Here I will insert some remarks on the general treatment of the blacks as
a class, from the whites as a class. It is not on the plantations and at
the hands of the planters themselves that the negroes have to suffer the
greatest hardships. Not only the former slaveholders, but the
non-slaveholding whites, who, even previous to the war, seemed to be more
ardent in their pro-slavery feelings than the planters themselves, are
possessed by a singularly bitter and vindictive feeling against the
colored race since the negro has ceased to be property. The pecuniary
value which the individual negro formerly represented having disappeared,
the maiming and killing of colored men seems to be looked upon by many as
one of those venial offences which must be forgiven to the outraged
feelings of a wronged and robbed people.

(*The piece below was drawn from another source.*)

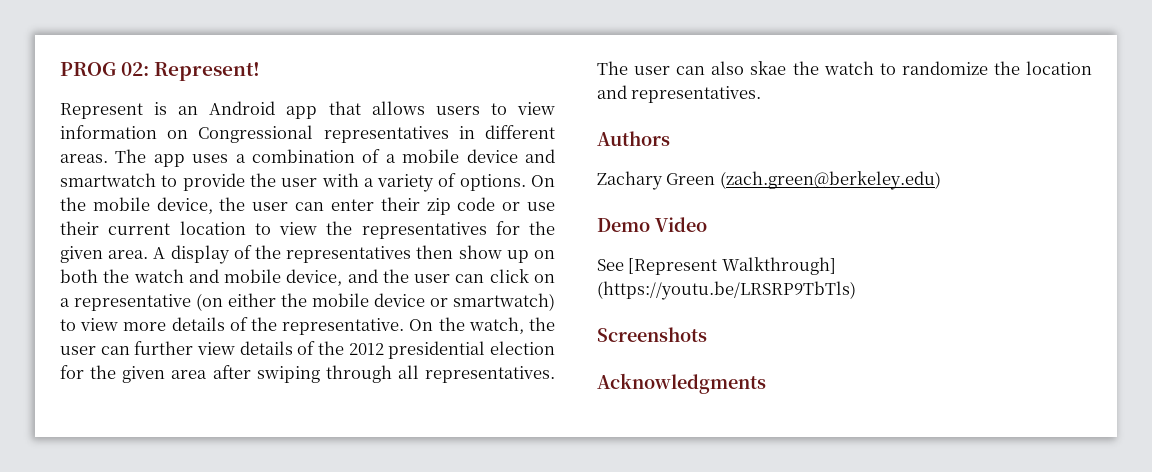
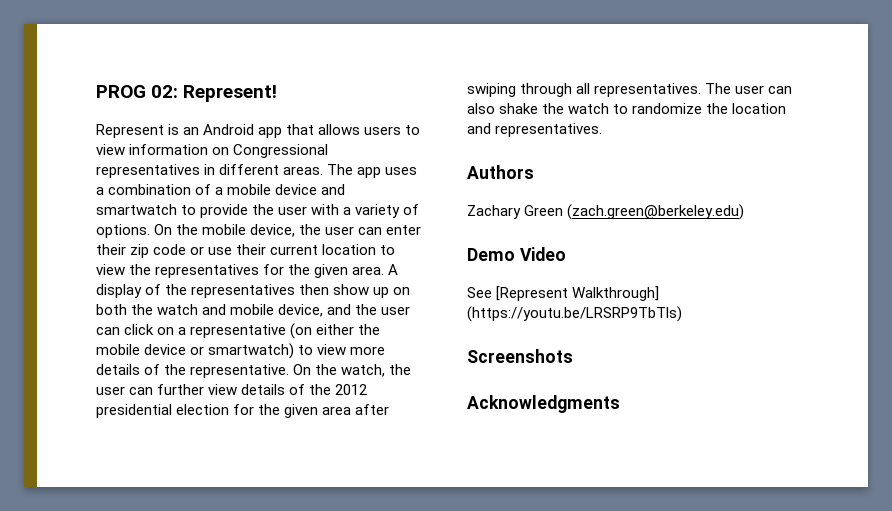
[750,61,787,75] skae -> [499,103,539,114] shake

Besides, the services rendered by
the negro to the national cause during the war, which make him an object
of special interest to the loyal people, make him an object of particular
vindictiveness to those whose hearts were set upon the success of the
rebellion. The number of murders and assaults perpetrated upon negroes is
very great; we can form only an approximative estimate of what is going on
in those parts of the south which are not closely garrisoned, and from
which no regular reports are received, by what occurs under the very eyes
of our military authorities. As to my personal experience, I will only
mention that during my two days sojourn at Atlanta, one negro was stabbed
with fatal effect on the street, and three were poisoned, one of whom
died. While I was at Montgomery, one negro was cut across the throat
evidently with intent to kill, and another was shot, but both escaped with
their lives. Several papers attached to this report give an account of the
number of capital cases that occurred at certain places during a certain
period of time. It is a sad fact that the perpetration of those acts is
not confined to that class of people which might be called the rabble.
Several "gentlemen of standing" have been tried before military
commissions for such offences.

These statements are naturally not intended to apply to all the
individuals composing the southern people. There are certainly many
planters who, before the rebellion, treated their slaves with kindness,
and who now continue to treat them as free laborers in the same manner.
There are now undoubtedly many plantations in the south on which the
relations between employers and employees are based upon mutual good will.
There are certainly many people there who entertain the best wishes for
the welfare of the negro race, and who not only never participated in any
acts of violence, but who heartily disapprove them. I have no doubt, a
large majority can, _as to actual participation_--not, however, as to the
bitter spirit--I offer a good plea of not guilty. But however large or
small a number of people may be guilty of complicity in such acts of
persecution, those who are opposed to them have certainly not shown
themselves strong enough to restrain those who perpetrate or favor them.
So far, the _spirit of persecution_ has shown itself so strong as to make
the protection of the freedman by the military arm of the government in
many localities necessary--in almost all, desirable. It must not be
forgotten that in a community a majority of whose members is peaceably
disposed, but not willing or not able to enforce peace and order, a
comparatively small number of bold and lawless men can determine the
character of the whole. The rebellion itself, in some of the southern
States, furnished a striking illustration of this truth.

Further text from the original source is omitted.